Scientific classification
- Kingdom: Animalia
- Phylum: Chordata
- Class: Aves
- Order: Passeriformes
- Family: Vangidae
- Genus: Calicalicus
- Species: C. rufocarpalis
- Binomial name: Calicalicus rufocarpalis Goodman, Hawkins & Domergue, 1997

= Red-shouldered vanga =

- Genus: Calicalicus
- Species: rufocarpalis
- Authority: Goodman, Hawkins & Domergue, 1997
- Conservation status: VU

Species of bird

The red-shouldered vanga (Calicalicus rufocarpalis) is a member of the vanga family endemic to south-west Madagascar.

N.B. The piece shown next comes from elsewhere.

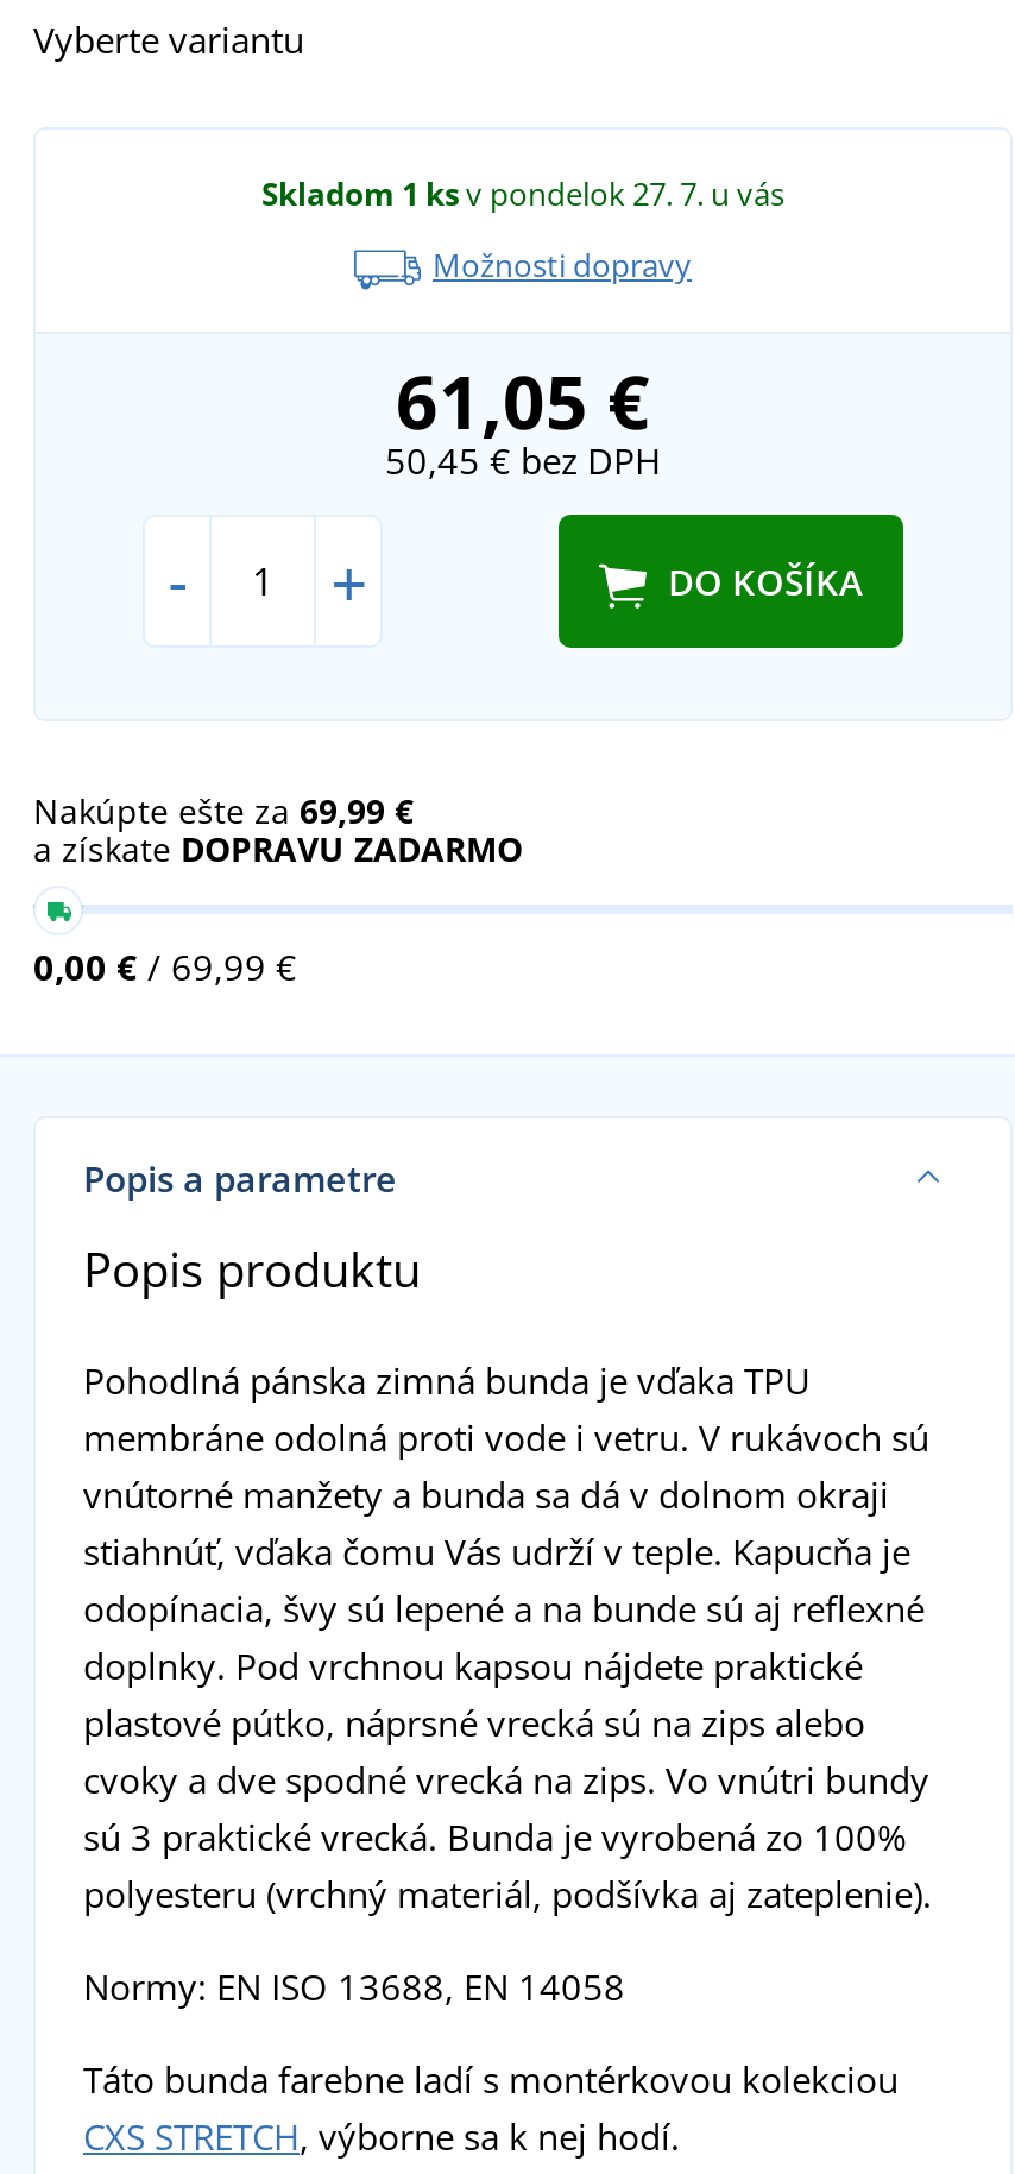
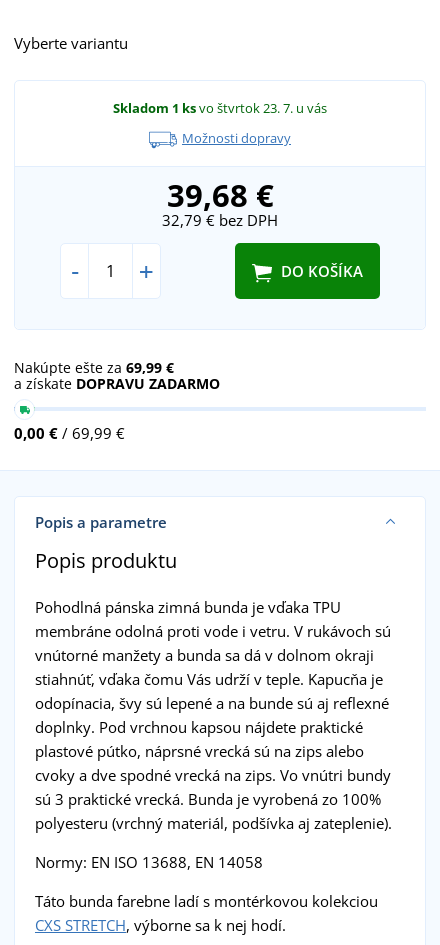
[261,173,784,215] Skladom 1 ks v pondelok 27. 7. u vás -> [113,99,327,117] Skladom 1 ks vo štvrtok 23. 7. u vás
[396,350,650,450] 61,05 € -> [166,174,274,216] 39,68 €
[385,435,661,483] 50,45 €bez DPH -> [162,210,278,230] 32,79 €bez DPH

This species is notable for being the last species viewed by internationally renowned bird watcher Phoebe Snetsinger before her 1999 death in Madagascar.

== Description ==
Like many of the vangas, this species is sexually dimorphic; the male is the more colorful of the two. He has a pale gray crown, nape and mantle, with white on the ear coverts and forehead. Other than a black bib, which extends from the beak partway down the breast and up the sides of his neck, his underparts are principally whitish, tinged with pink on the breast and flanks. His flight feathers are brown, his wing coverts are brick-red, and his tail is a pale brick-red. His beak is black, his irides are yellow, and his legs and feet are pinkish-gray.

== Conservation and threats ==
The species has been rated as Vulnerable by the IUCN, based on its low population numbers and very small range.